De nieuwe kunstfaculteit

De Universiteit Utrecht kent binnenkort enkele hoogleraren in de uitvoerende kunsten. Dat blijkt uit plannen die de Hogeschool voor de Kunsten en de Universiteit Utrecht eind vorige maand samen op tafel legden.

Met de aanstelling van een beperkt aantal lectoren van de HKU als professor gaat een oude wens van de kunstenopleiding in vervulling. In andere landen is de academische status van de kunsten vaak al een doodnormale zaak.
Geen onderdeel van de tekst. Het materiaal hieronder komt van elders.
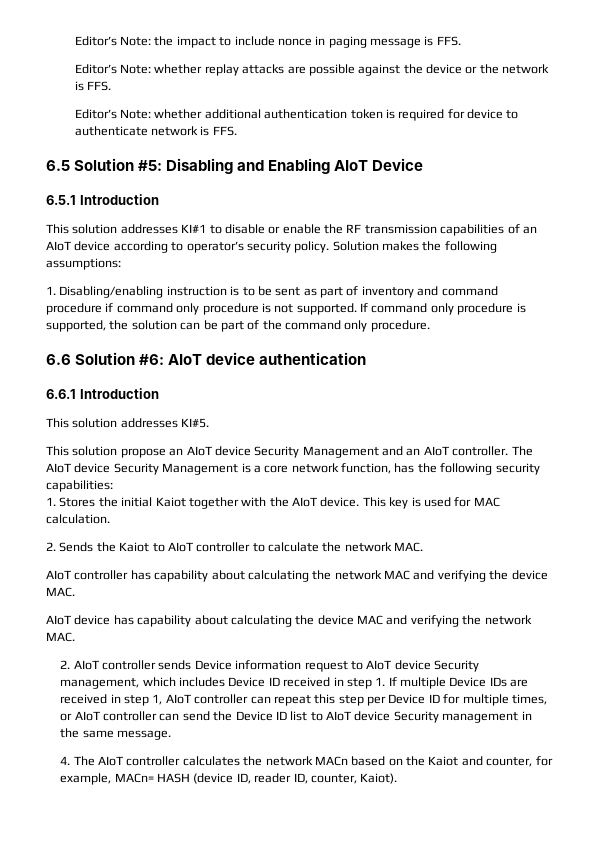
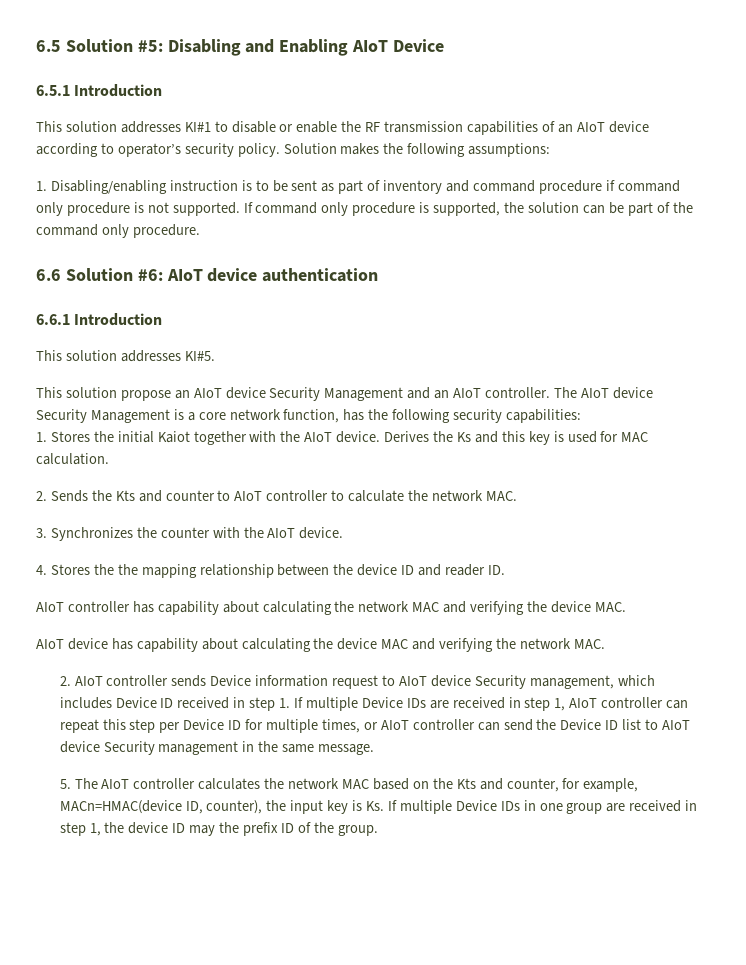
- Editor’s Note: the impact to include nonce in paging message is FFS.
- Editor’s Note: whether replay attacks are possible against the device or the network is FFS.
- Editor’s Note: whether additional authentication token is required for device to authenticate network is FFS.
- This key is used for MAC calculation.
+ Derives the Ks and this key is used for MAC calculation.
- 2. Sends the Kaiot to AIoT controller to calculate the network MAC.
+ 2. Sends the Kts and counter to AIoT controller to calculate the network MAC.
+ 3. Synchronizes the counter with the AIoT device.
+ 4. Stores the the mapping relationship between the device ID and reader ID.
- 4. The AIoT controller calculates the network MACn based on the Kaiot and counter, for example, MACn= HASH (device ID, reader ID, counter, Kaiot).
+ 5. The AIoT controller calculates the network MAC based on the Kts and counter, for example, MACn=HMAC(device ID, counter), the input key is Ks. If multiple Device IDs in one group are received in step 1, the device ID may the prefix ID of the group.

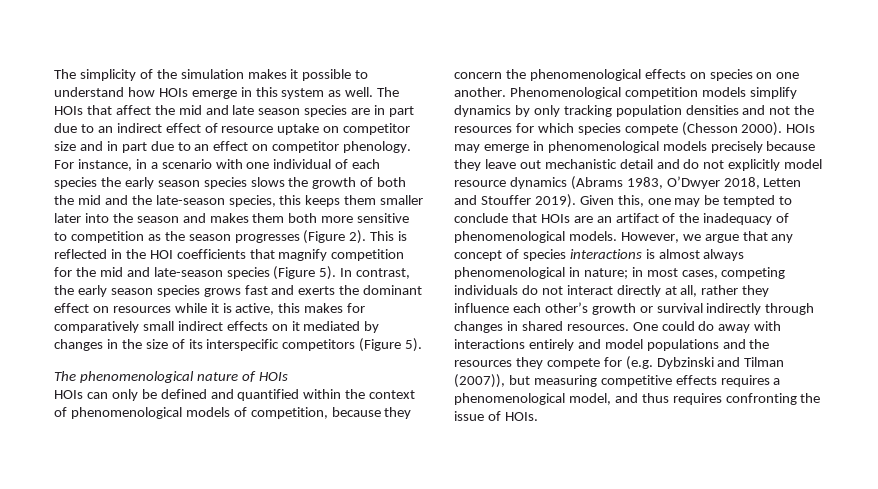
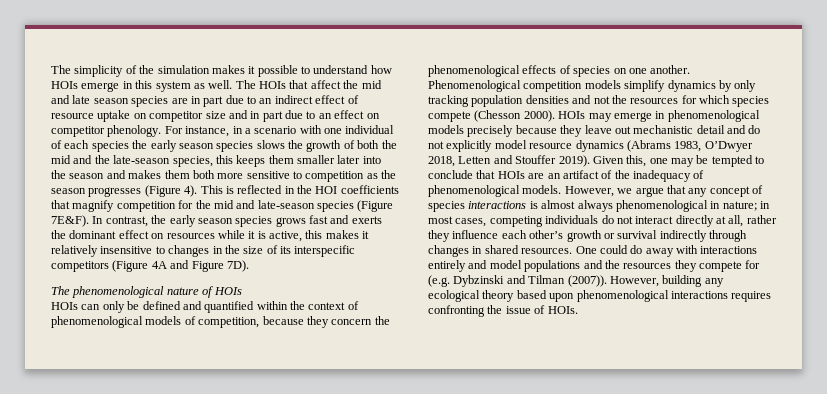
- For instance, in a scenario with one individual of each species the early season species slows the growth of both the mid and the late-season species, this keeps them smaller later into the season and makes them both more sensitive to competition as the season progresses (Figure 2).
+ For instance, in a scenario with one individual of each species the early season species slows the growth of both the mid and the late-season species, this keeps them smaller later into the season and makes them both more sensitive to competition as the season progresses (Figure 4).
- This is reflected in the HOI coefficients that magnify competition for the mid and late-season species (Figure 5).
+ This is reflected in the HOI coefficients that magnify competition for the mid and late-season species (Figure 7E&F).
- In contrast, the early season species grows fast and exerts the dominant effect on resources while it is active, this makes for comparatively small indirect effects on it mediated by changes in the size of its interspecific competitors (Figure 5).
+ In contrast, the early season species grows fast and exerts the dominant effect on resources while it is active, this makes it relatively insensitive to changes in the size of its interspecific competitors (Figure 4A and Figure 7D).
- HOIs can only be defined and quantified within the context of phenomenological models of competition, because they concern the phenomenological effects on species on one another.
+ HOIs can only be defined and quantified within the context of phenomenological models of competition, because they concern the phenomenological effects of species on one another.
- One could do away with interactions entirely and model populations and the resources they compete for (e.g. Dybzinski and Tilman (2007)), but measuring competitive effects requires a phenomenological model, and thus requires confronting the issue of HOIs.
+ One could do away with interactions entirely and model populations and the resources they compete for (e.g. Dybzinski and Tilman (2007)). However, building any ecological theory based upon phenomenological interactions requires confronting the issue of HOIs.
De voorstellen komen voort uit het in 2003 gesloten convenant waarmee de inbedding van de HKU in de universiteit in het vooruitzicht werd gesteld. Met dat convenant kwam de UU tegemoet aan de gevoelens in de kunstenwereld. Zelf zag de universiteit de voordelen van een groter opleidingsaanbod en de versterking van het culturele profiel. Maar met de inrichting van wetenschappelijke masters op het grensvlak van kunst en wetenschap in het kader van de Professional School of the Arts Utrecht (PSAU) ging al een flink deel van de eigen wensen in vervulling.

De juridisch juiste organisatiestructuur bleek uiteindelijk lastig te vinden. De wettelijke voorwaarde dat niet mocht worden getornd aan het onderscheid tussen wo- en hbo-opleidingen belette bijvoorbeeld de vorming van een echte faculteit. Uiteindelijk werd naar Leids voorbeeld gekozen voor een organisatie waarin de kunsthoogleraren een nulaanstelling krijgen en samen een lege Faculteit Kunsten vormen. Deze faculteit kent dus geen opleidingen en geen studenten.

Het HKU-onderwijs zal gaan plaatsvinden binnen een nieuw samenwerkinginstituut: Utrecht School of the Arts (UtSA). Ook de masterprojecten van de PSAU moeten daarin een plek krijgen.

De HKU en de universiteit houden verder op alle vlakken de verantwoordelijkheid voor de eigen studenten, de eigen opleidingen en het eigen personeel.

Universiteit en hogeschool hopen voor de zomer nog het formele traject, waaronder een verandering van het universitaire bestuurs- en beheersreglement, af te kunnen werken.